=== Exercise input ===

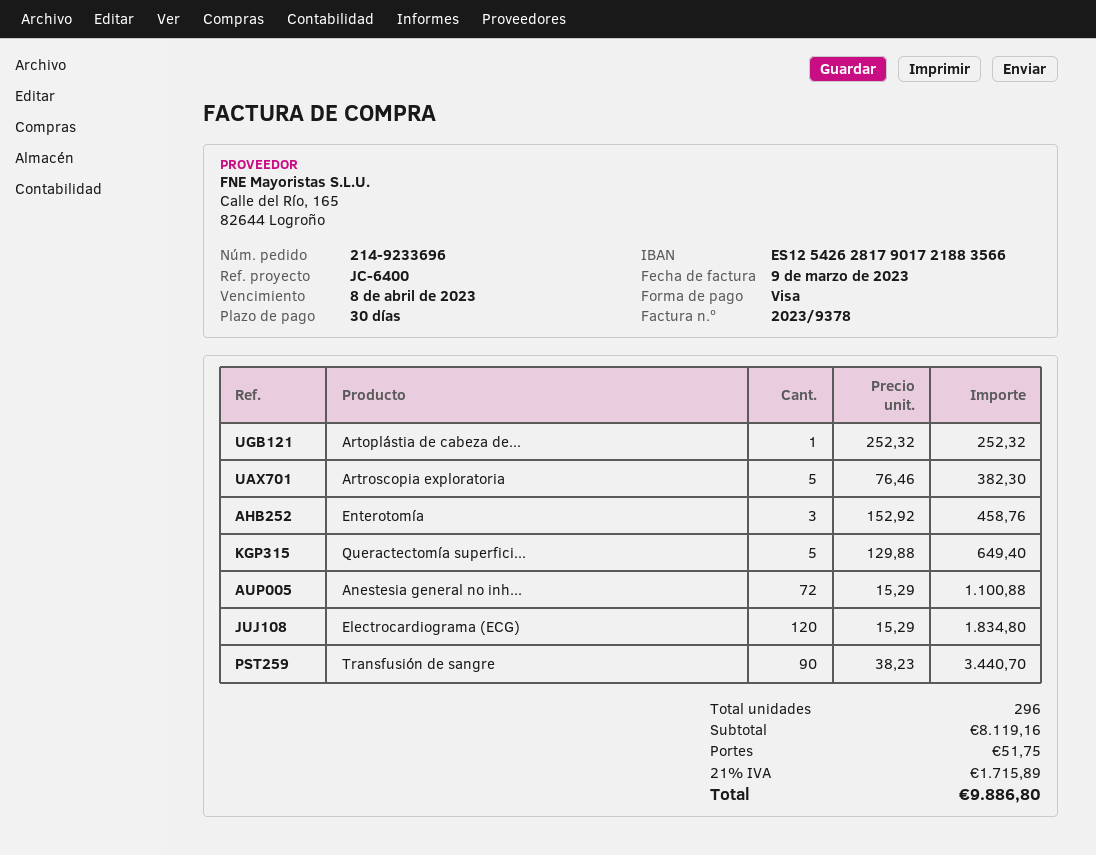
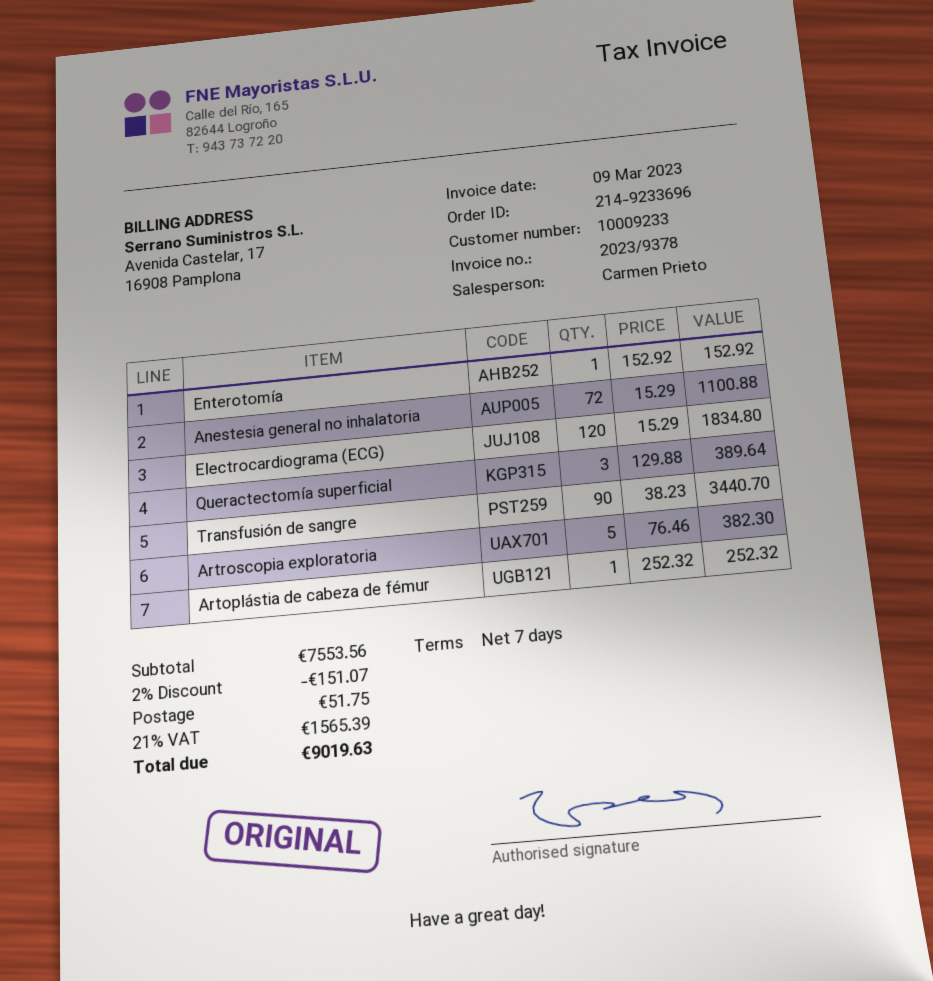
payment terms: 30 days -> 7 days
Enterotomía: 3 x 152.92 = 458.76 -> 1 x 152.92 = 152.92
Queractectomía superfici...: 5 x 129.88 = 649.40 -> 3 x 129.88 = 389.64
subtotal: 8119.16 -> 7553.56
discount: none -> 2% = 151.07
tax: 21% = 1715.89 -> 21% = 1565.39
total: 9886.80 -> 9019.63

===

**The problem:** Your answer should consist of the lines from the line with "discount: none -> 2% = 151.07" through the last line of the data, set down exactly, both included.

**Output:**
discount: none -> 2% = 151.07
tax: 21% = 1715.89 -> 21% = 1565.39
total: 9886.80 -> 9019.63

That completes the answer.